Central to the stories of both Behan and Delaney was Joan Littlewood, the maverick theatre director who used her Theatre Workshop to champion working class talent and to provide a space for politically radical theatre. Littlewood didn't only nurture promising plays, she also shaped promising playwrights.

Behan proved particularly challenging; she later remembered that “I was so angry with Brendan for dying that I felt like kicking that coffin.” Behan came to Littlewood a prison-hardened IRA veteran long familiar with the barstools of McDaid’s, Delaney was a mere 19 when her manuscript arrived on Littlewood’s desk, along with a note asking her to read and comment on it, “because no matter what sort of theatrical atrocity it might be, it isn’t valueless so far as I’m concerned”.

Delaney had been moved to contact Littlewood after attending a play, telling her that “a fortnight ago I didn’t know the theatre existed, but a young man, anxious to improve my mind, took me to the Opera House in Manchester and I came away after the performance having suddenly realised that at last, after 19 years of life, I had discovered something that meant more to me than myself”.

Littlewood instantly recognised the potential of the work, remembering it as having "an adolescent contempt for logic or form or practicality upon a stage". To Littlewood, it was wrong that "it has been alleged against Shelagh that she wrote down the first thing that came into her head. But this is her great achievement." It had a certain rawness, not unlike that of Behan's works that she so admired. After a Littlewood reworking of sorts, A Taste of Honey debuted in May 1958 at the Theatre Royal in London's Stratford East. Within two years, it would arrive on Broadway.

A Taste of Honey tells the story of 17-year-old Jo, a working class Salfordian whose relationship with her mother, Helen, is fractious to say the least. When Helen departs to begin a relationship with a new partner, Jo begins a relationship with Jimmy, a black sailor who impregnates her before departure to sea. In the absence of Jimmy, Jo finds friendship, solace and comfort in Geoffrey, a homosexual acquaintance who serves as something of a surrogate father. Here we have questions of class, race, sexuality and more besides put before the audience.

The play made people uncomfortable, which is exactly why it found its natural home with Littlewood's company. The Theatre Workshop, which she had founded with her then-partner Ewan MacColl, was committed to building a popular form of theatre both for and about the working class. Within its lengthy MI5 surveillance files, it was described as "a communist controlled dramatic group specialising in the production of left-wing plays". For once, the synopsis was perfect. As James Smith notes in his history of state surveillance of British writers, "a mention of [Delaney] in a newspaper article was clipped, annotated, and entered into the Theatre Workshop file."

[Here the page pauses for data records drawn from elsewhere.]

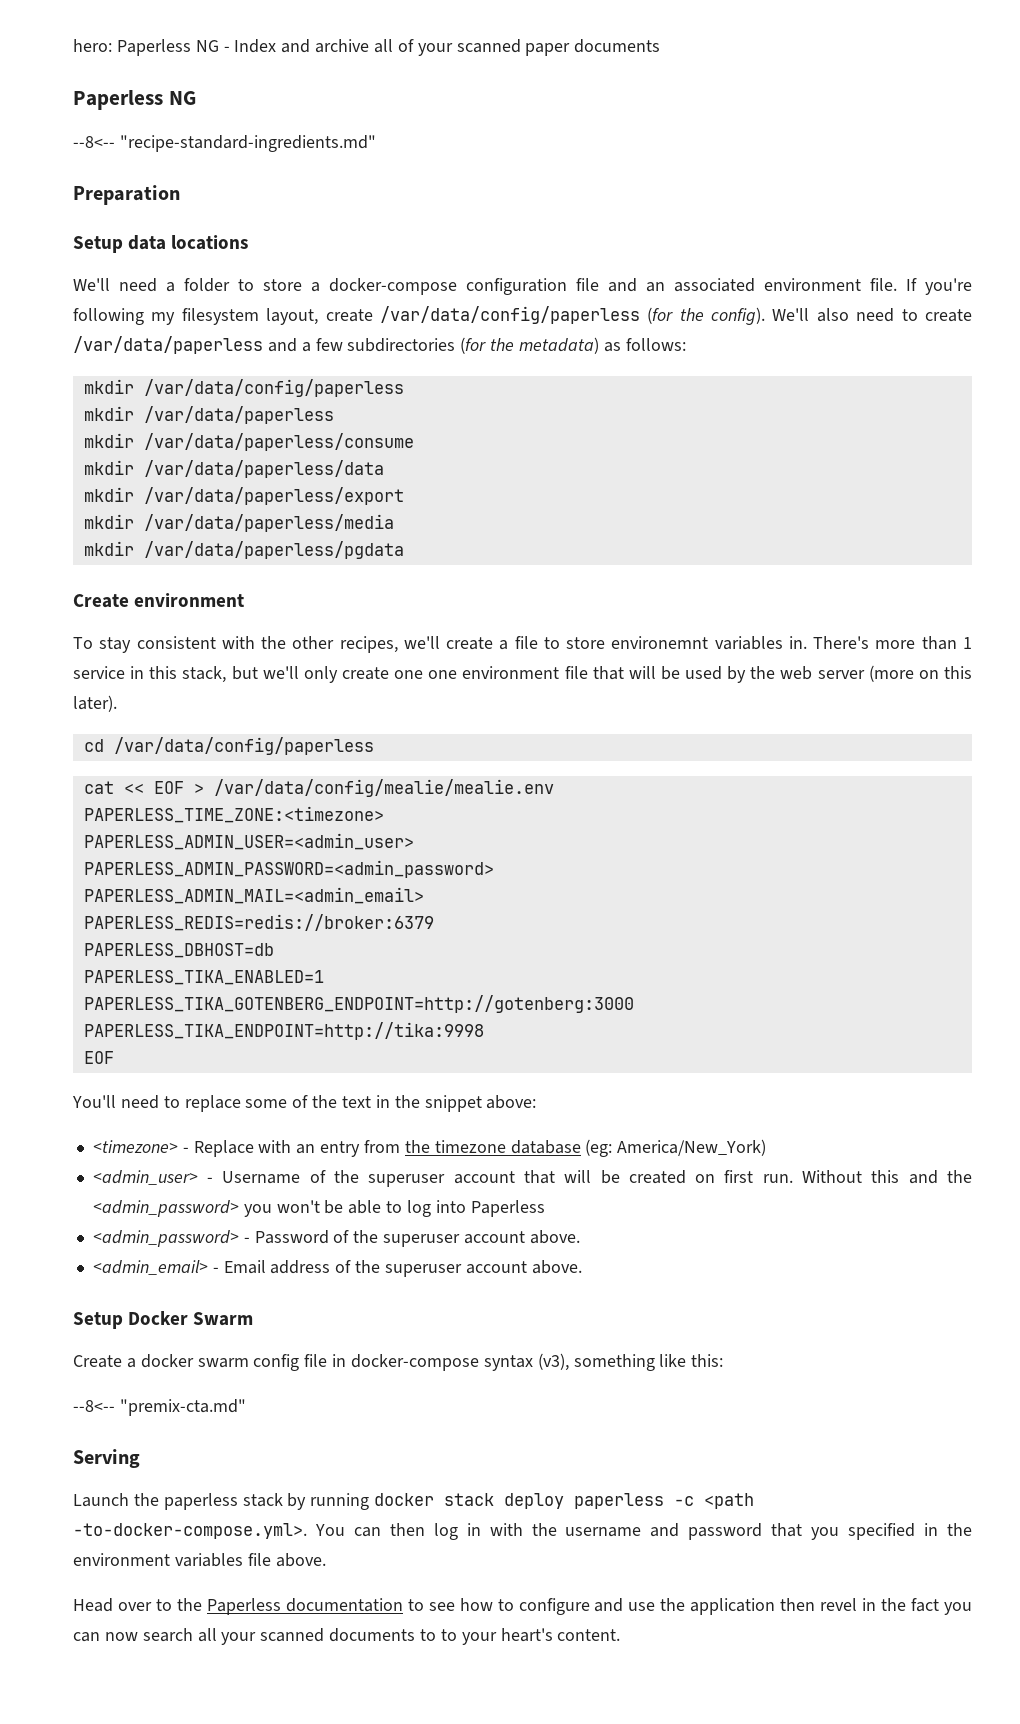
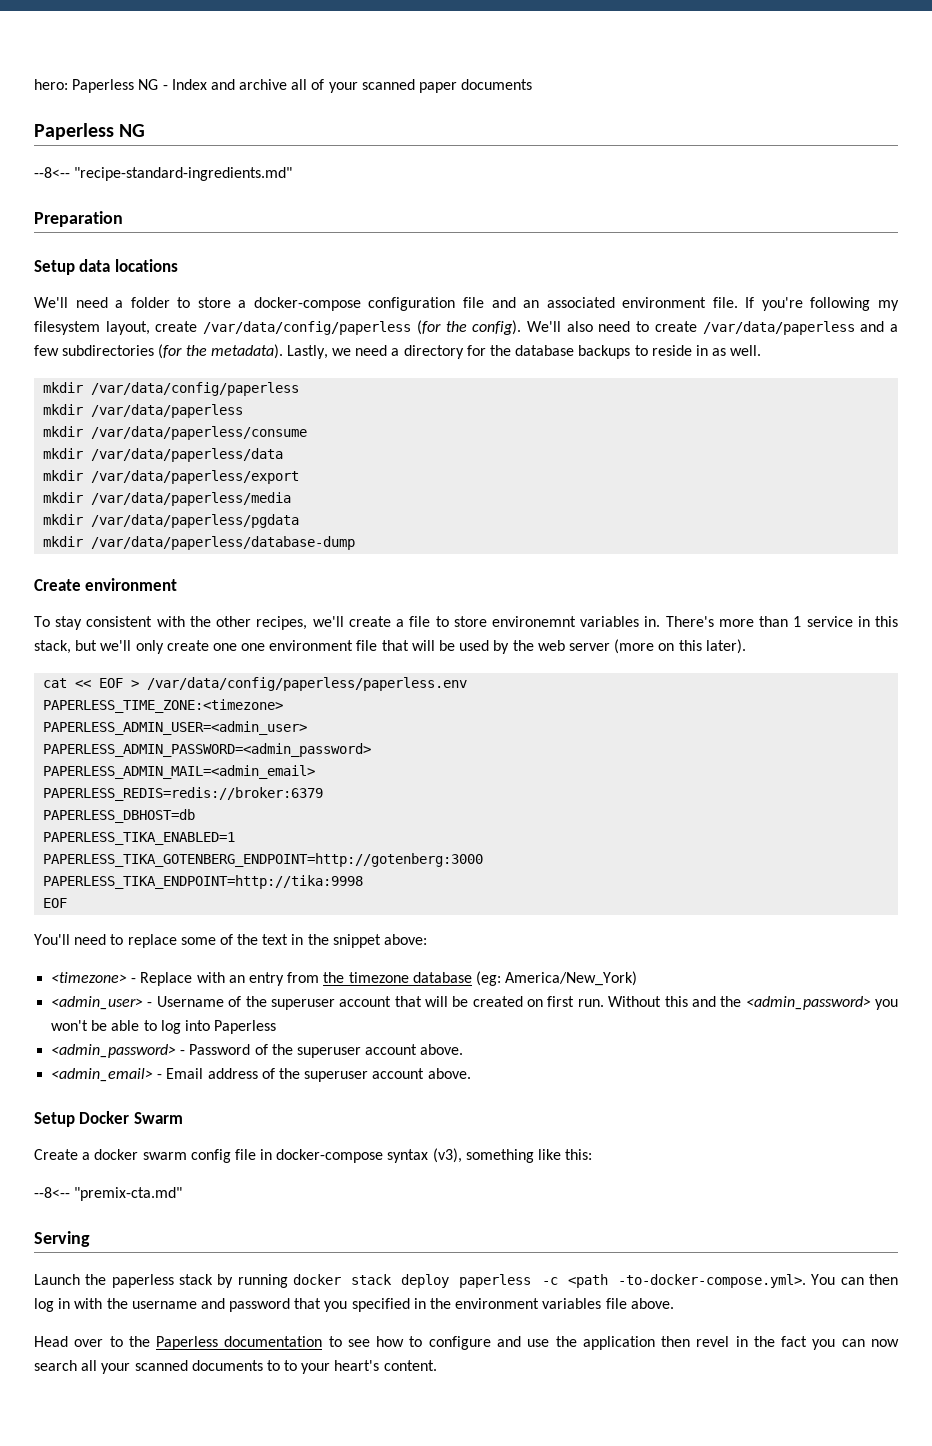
- We'll also need to create /var/data/paperless and a few subdirectories (for the metadata) as follows:
+ We'll also need to create /var/data/paperless and a few subdirectories (for the metadata). Lastly, we need a directory for the database backups to reside in as well.
+ mkdir /var/data/paperless/database-dump
- cd /var/data/config/paperless
- cat << EOF > /var/data/config/mealie/mealie.env
+ cat << EOF > /var/data/config/paperless/paperless.env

Delaney's breakthrough work won her many fans, including the initially unimpressed Brendan Behan, with Behan's wife Beatrice hounded by the press who sought evidence of romance between the playwrights. Behan was nearing the end of a lifelong (though a short life) battle with the pint glass, but such media rumour did no harm for any reputations.

If one thing bound Behan and Delaney it was a strong working class identity; none could doubt her when she told the cameras for ITN that the praise of local bricklayers and cleaners meant more than any accolades the theatre world could offer.

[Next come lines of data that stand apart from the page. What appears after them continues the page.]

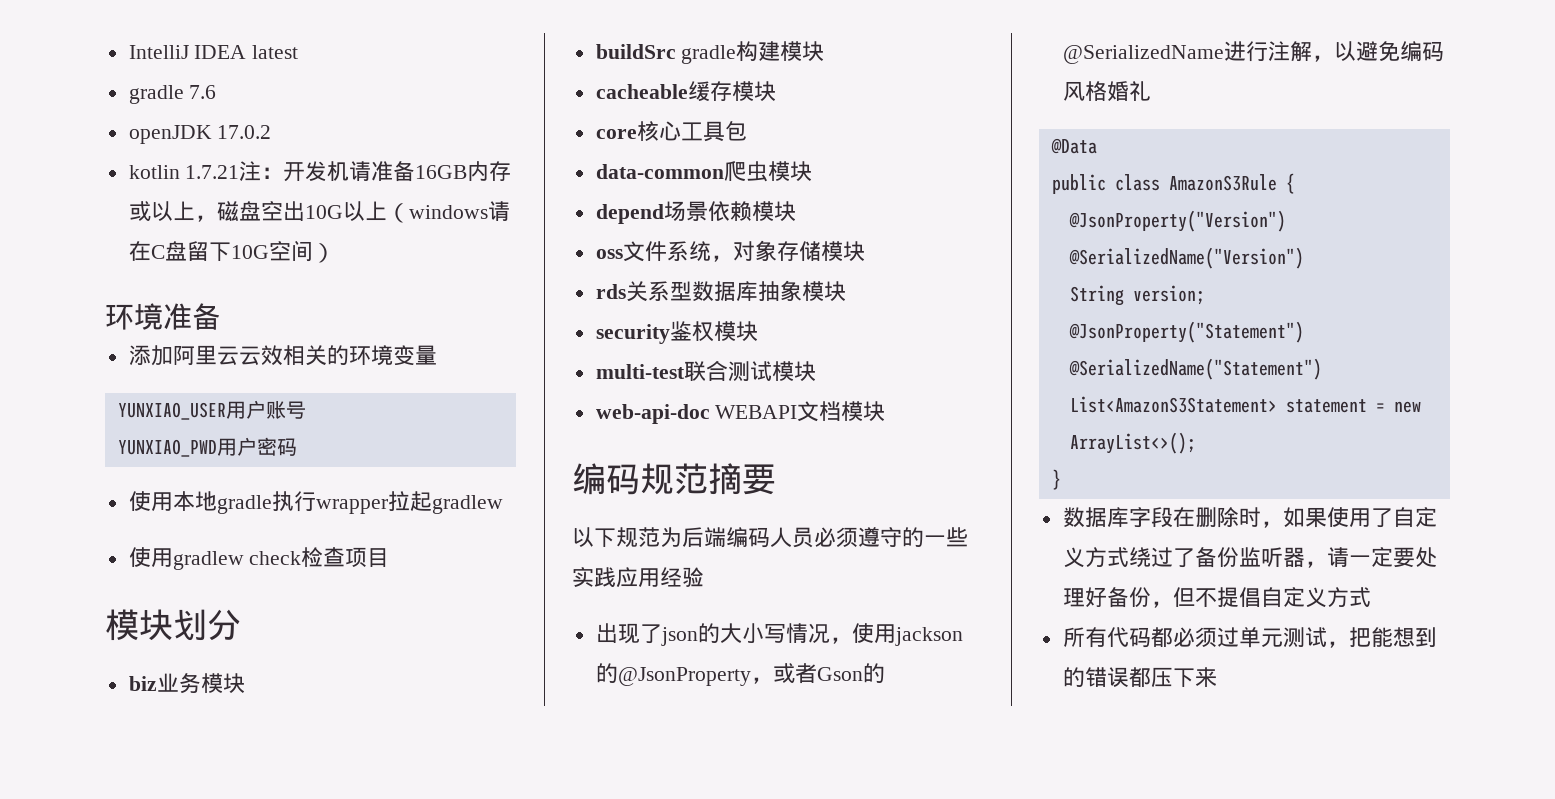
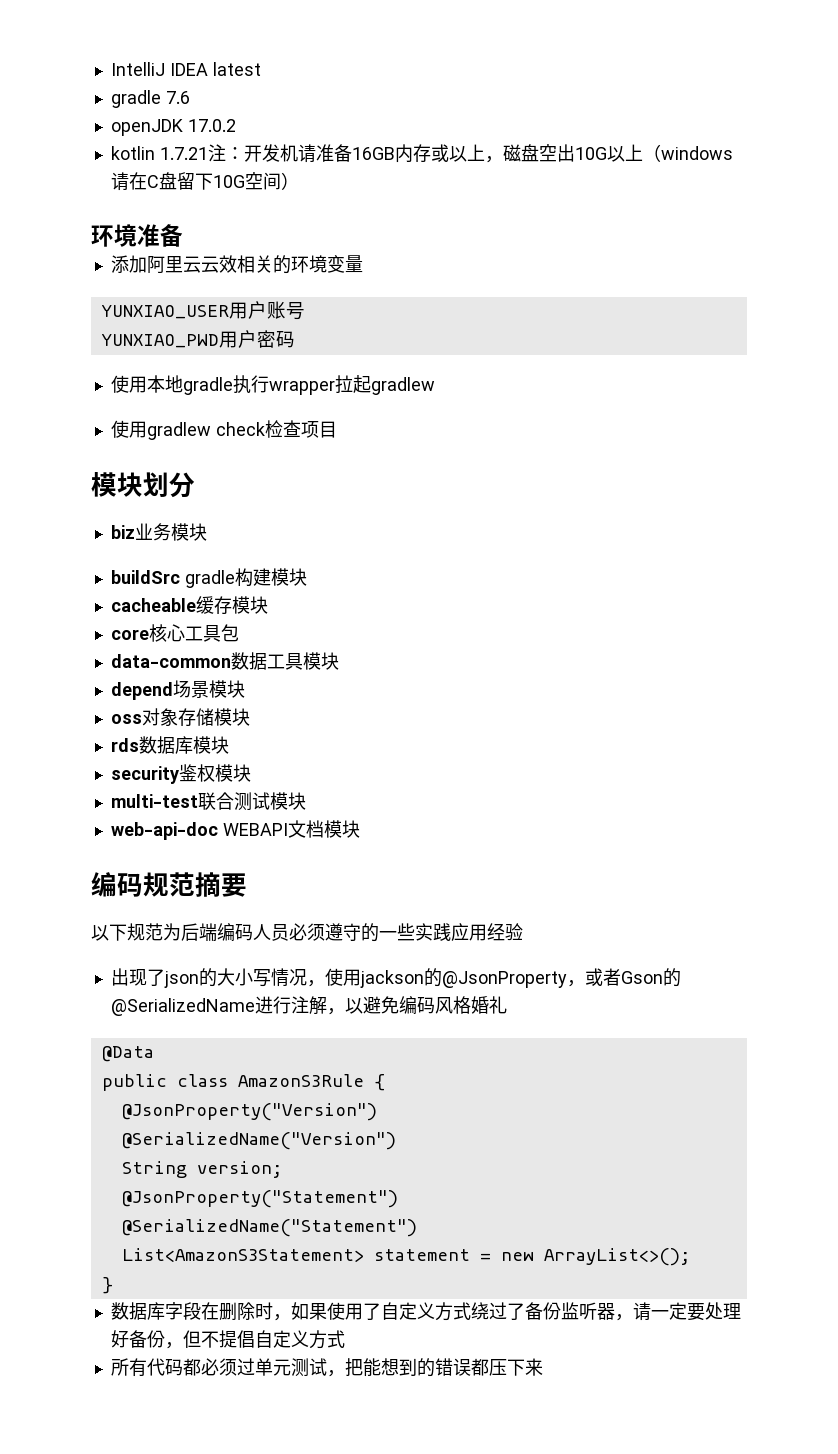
- data-common爬虫模块
+ data-common数据工具模块
- depend场景依赖模块
+ depend场景模块
- oss文件系统，对象存储模块
+ oss对象存储模块
- rds关系型数据库抽象模块
+ rds数据库模块

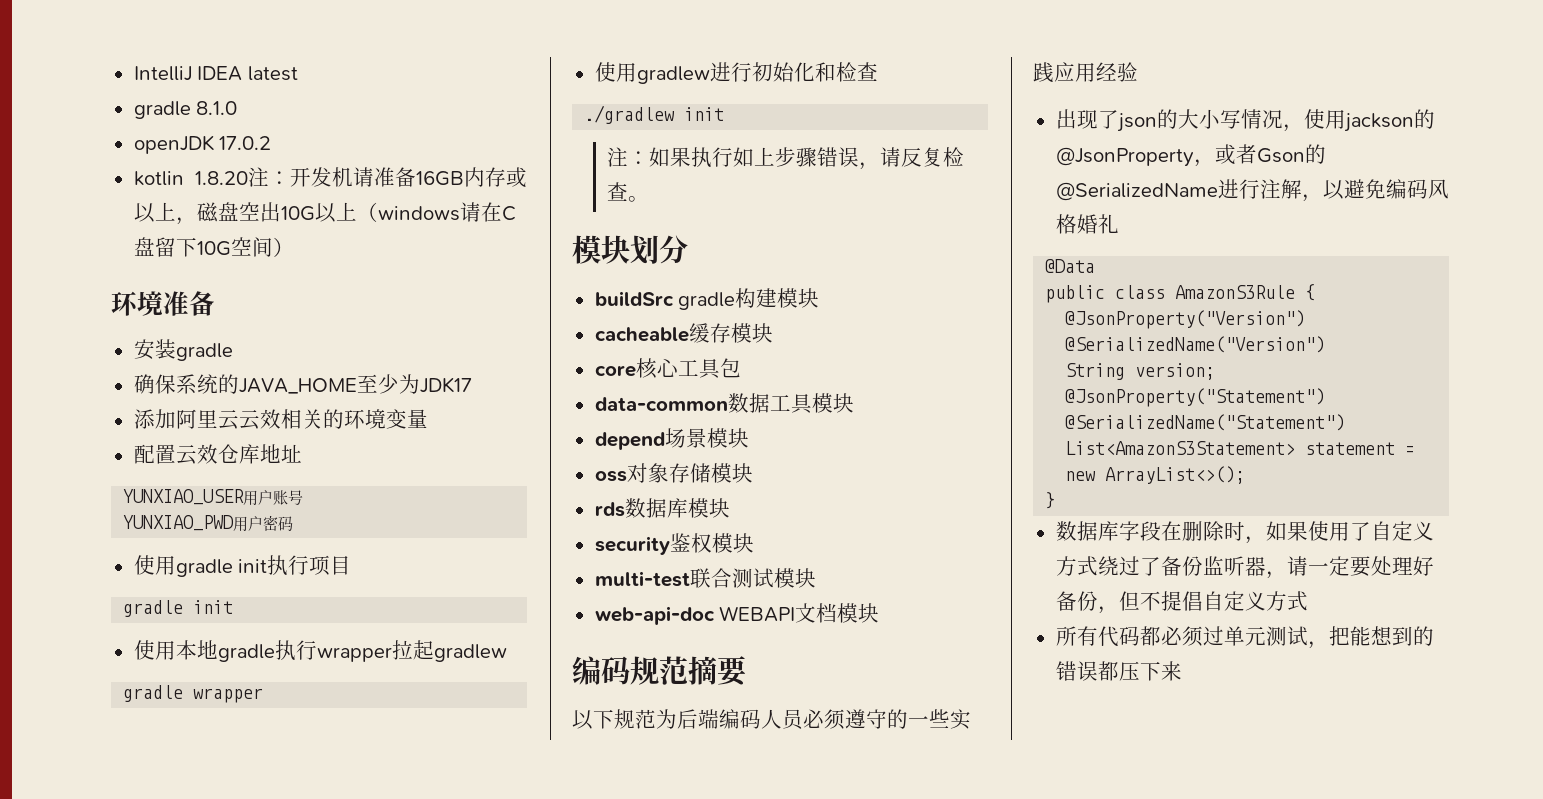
- gradle 7.6
+ gradle 8.1.0
- kotlin 1.7.21注：开发机请准备16GB内存或以上，磁盘空出10G以上（windows请在C盘留下10G空间）
+ kotlin 1.8.20注：开发机请准备16GB内存或以上，磁盘空出10G以上（windows请在C盘留下10G空间）
+ 安装gradle
+ 确保系统的JAVA_HOME至少为JDK17
+ 配置云效仓库地址
+ 使用gradle init执行项目
+ gradle init
+ gradle wrapper
- 使用gradlew check检查项目
+ 使用gradlew进行初始化和检查
+ ./gradlew init
+ 注：如果执行如上步骤错误，请反复检查。
- biz业务模块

Tony Richardson took A Taste of Honey and created a Bafta-winning film in 1961, with Rita Tushingham making her screen debut as Jo. The cinema offered new possibilities for the text, with Salford's northern industrial landscape an overwhelming and important presence throughout. 1961 also saw the play performed in Dublin's Garrick Basement Theatre in Parnell Square, where it ran for a staggering 116 weeks, and seen by some 80,000 people. This was an age when the Pike Theatre was raided by Gardaí for use of a condom onstage as a prop, yet Delaney's play seems to have escaped the panicked moralists.

The years that followed brought more work from her, including the 1960 play The Lion in Love, screenplays such as The White Bus and several radio plays. The core theme of A Taste of Honey, of working class resilience, remained throughout her work.

In the 1980s, her work was championed by The Smiths frontman Steven Patrick Morrissey, himself a product of the Irish migration to northern English cities that so influenced Delaney's work. Delaney would grace the cover of Smiths single Girlfriend in a Coma and the compilation Louder than Bombs, while some of the most evocative lyrics from Morrissey's pen were lifted almost verbatim from A Taste of Honey, including "the dream has gone, but the baby is real" and "I dreamt about you last night, and I fell out of bed twice." Delaney sits second perhaps only to Oscar Wilde as a clear influence over much of Morrissey's output, in a lineage of influences he has always worn proudly.

Shelagh Delaney died in 2001, days short of her 73 birthday. Some considered her star to have dimmed after A Taste of Honey, but her collective body of work remains an important exploration of what it meant to be young and marginalised in post-war Britain.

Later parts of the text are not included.